To live with day to day, this system is capable of breathtaking moments of expression and fine detail, profoundly emotive artistic communication and is just agonisingly beautiful and joyful to use. It is a £160,000 system which just a few years ago would have cost you £260,00 for a sound not quite as good. It really has no weaknesses, deficiencies or leanings to one genre or another, and like all Tidal it completely aces that feeling of nothingness, the sense that there is no equipment or anything electronic even in the room; nothing other than pure sumptuous music reformed in three dimensions exactly as it was recorded.
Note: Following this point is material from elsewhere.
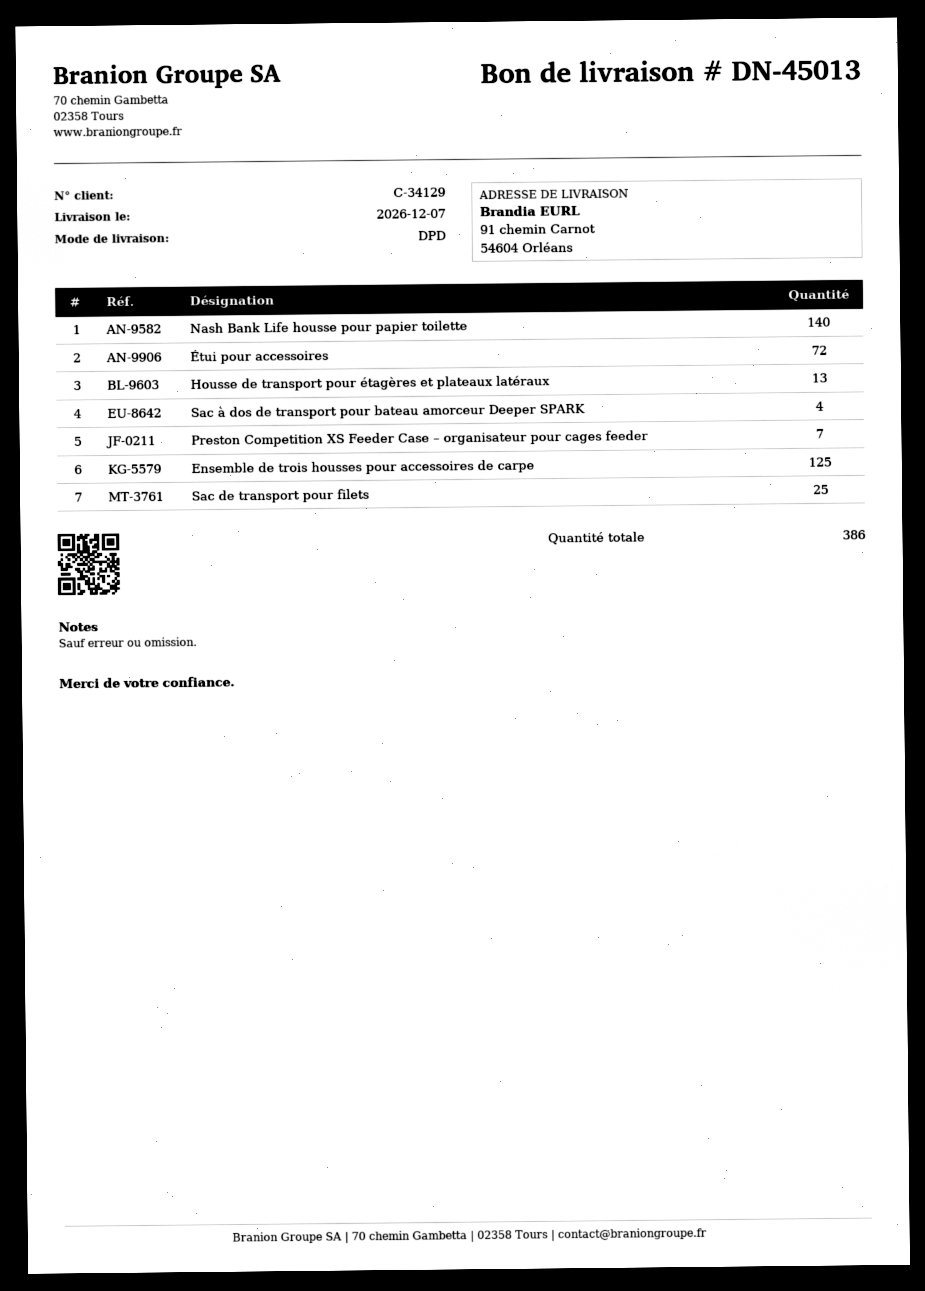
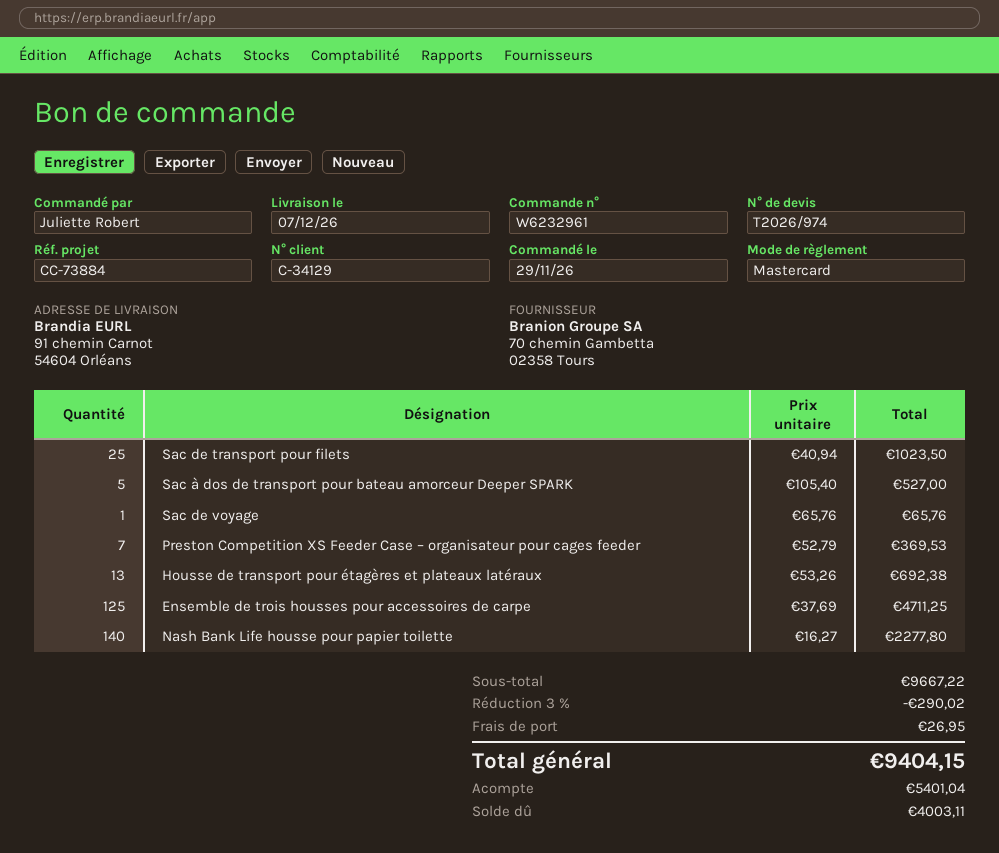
Étui pour accessoires: 72 -> none
Sac à dos de transport pour bateau amorceur Deeper SPARK: 4 -> 5
Sac de voyage: none -> 1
Tidal Contros/Intra/Piano G3: £56,000 + £29,500 + £58,000
Tidal PC192 x2/XLR128/SC128: £10,800 + £5600 + £7500
Melco S10 switch, Shunyata Omega Lan, £8000

System Price: £175,400

Suggested System with Contriva G3 loudspeakers.

Alterations / Upgrades

For bigger rooms and bigger budgets simply switch to the Tidal Contriva. Although similar actual sound quality and despite the new bass performance level of the G3 Piano, the Contriva is a different beast if it has the space to breathe. More weight, scale, depth and out and out macrodynamics. They are a no brainer if they are on the table as an option and only add £20,000 to the price.

For an additional £48,000, switch to the Ferios mono amplfiiers. A completely different level of bass control definition and response. Note though that the Intra is almost as transparent at less than half the money, testament to its Bugatti underpinings and incredible performance level for its price and size.

Tara Labs 0.8 or Muse (or beyond)  interconnects and speaker cables for an upgrade over the Tidal reference cables, or indeed Tidal Assoluta cables.

Although the Arkas does much to make feeds from Qobuz and Tidal truly special, the addition of an audiophile switch and high quality Hemingway or Shunyata ethernet cable will render streamed music even more natural and believable.

Stillpoints Ultra 5 with adapters or HifiStay Stella 100T under the speakers.